Я откручиваю пробку – вылить! вылить эту дрянь сию же секунду! – и останавливаюсь. Значит, она все-таки победила? Значит, я такой слабак, что рядом с Ее Величеством Бутылкой тут же превращаюсь в марионетку? И не выпить могу, только если ничего нет? Да в конце-то концов, кто в доме хозяин – я или мыши?
Усмехнувшись, завинчиваю пробку, сую бутылку куда-то в угол. Ничего, мы еще повоюем. Я потерял Анжелу, я проиграл сражение. Но проиграть сражение – еще не значит проиграть войну. Я пока живой. И Катюшка пока живая. Вот пусть и дальше так будет.
Чищу, мою, скребу, вытаскиваю на помойку мешки с мусором. Даже напеваю: «А ну-ка песню нам пропой, веселый ветер!»
Заоконный мрак постепенно сереет, светлеет, наливается слабым золотистым сиянием. Такой свет бывает только в сентябре: даже когда нет солнца, все вокруг озарено теплым золотом, светится, кажется, сам воздух.

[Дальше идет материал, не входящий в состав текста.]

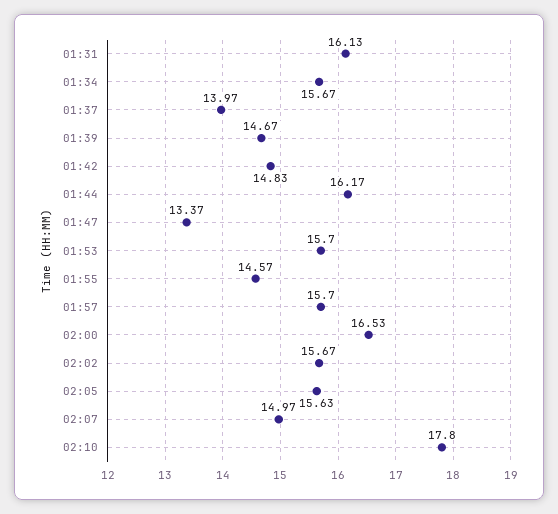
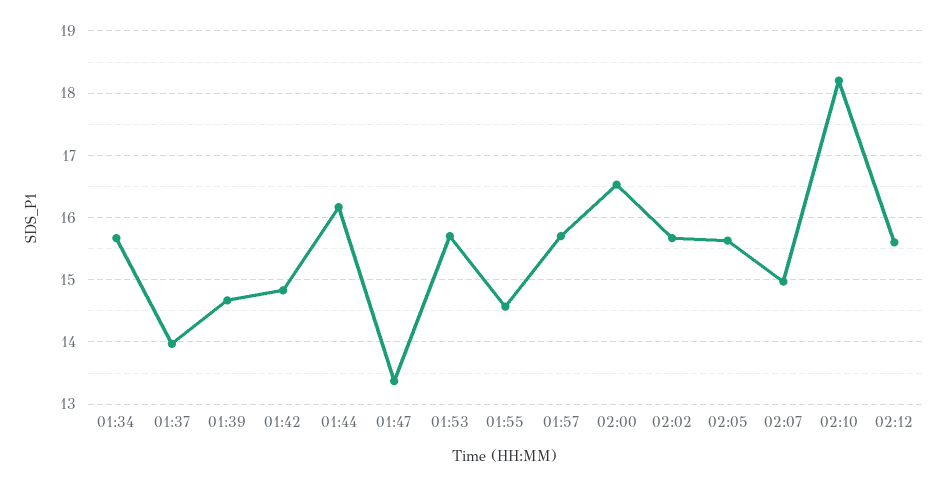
01:31: 16.13 -> none
02:10: 17.8 -> 18.2
02:12: none -> 15.6

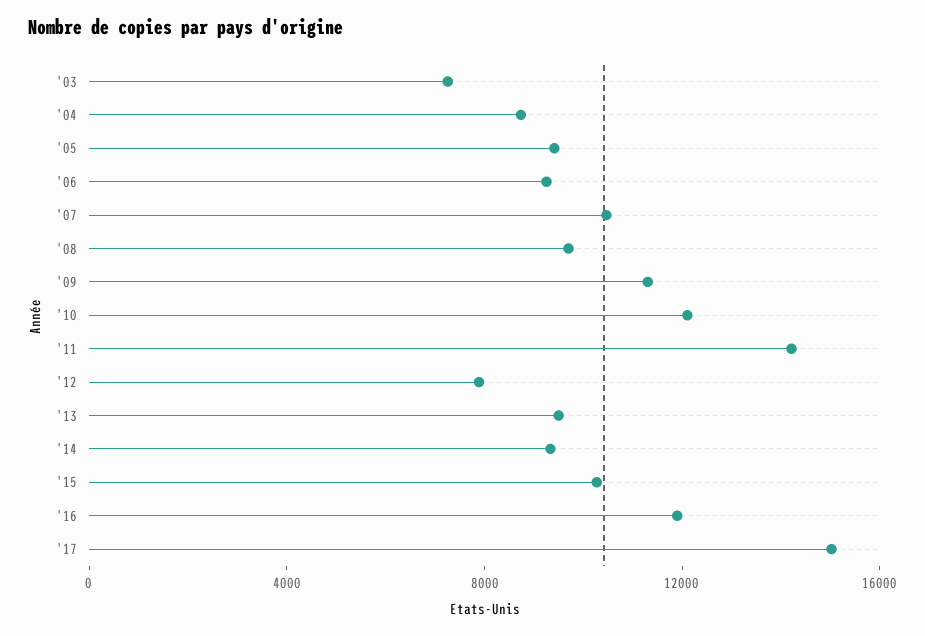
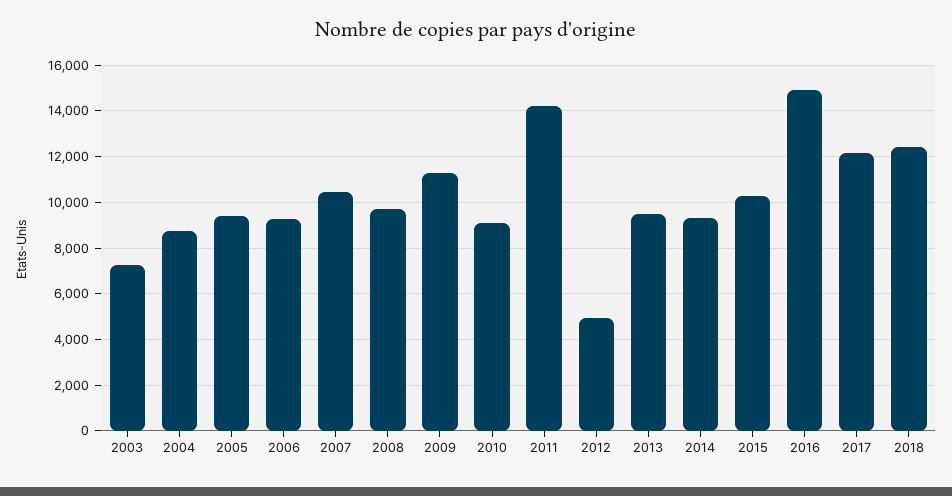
'10: 12000 -> 9000
'12: 8000 -> 5000
'16: 12000 -> 15000
'17: 15000 -> 12000
2018: none -> 12500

Уютно гудит стиральная машина, переваривая очередную порцию белья. В раковину сильно бьет веселая белая вода. Я слизываю с руки брызги – сладко.
Почему-то вспоминаю, как наводил порядок перед тем, как встречать Анжелу из роддома. Гордился собой страшно. Как же! Бутылки вынес – квасил-то, кажется, все пять дней без продыху, вот как переживал! – и даже полы помыл. Герой!
На больничном крыльце жадно прижимал к себе своего странно похудевшего ангела, царапал ее щетиной, дышал перегаром, скотина! А она не отворачивалась, нет – она улыбалась мне! И дома, еще слабая после родов, принялась драить раковины, окна, стены – и хоть бы слово упрека!
Алексей – значит «защитник», говорила она. И улыбалась: ты мой защитник, с тобой мне ничего не страшно. З-з-защитничек!
Страшно захотелось дать самому себе в морду.
Стоп. Не надо сейчас об этом думать. Виноват, да. Проиграл, сдался – да. Но жизнь продолжается. Схожу на кладбище, попрошу у нее прощения. Да хоть в церковь, лишь бы услышала! Но – не это ведь главное. Попросить прощения – это только слова. Даже если внутри все разрывается от боли, если стыд едкой кислотой выжигает нутро, оставляя сухие серые хлопья. Это, мальчик, твои личные проблемы. Все твои переживания не стоят ровным счетом ничего. Единственное, чем ты можешь сейчас заслужить прощение Анжелы – да ведь она тебя и не обвиняла, никогда, ни в чем, ни словом, ни взглядом, – это позаботиться о Катюшке. А корчиться от стыда, боли и тоски можешь в свободное от этих забот время. Если оно останется. И лучше бы его не оставалось. Потому что, если осталось, значит, ты недостаточно тратил время на свою собственную дочь. Хватит уже упиваться собственными терзаниями, хватит!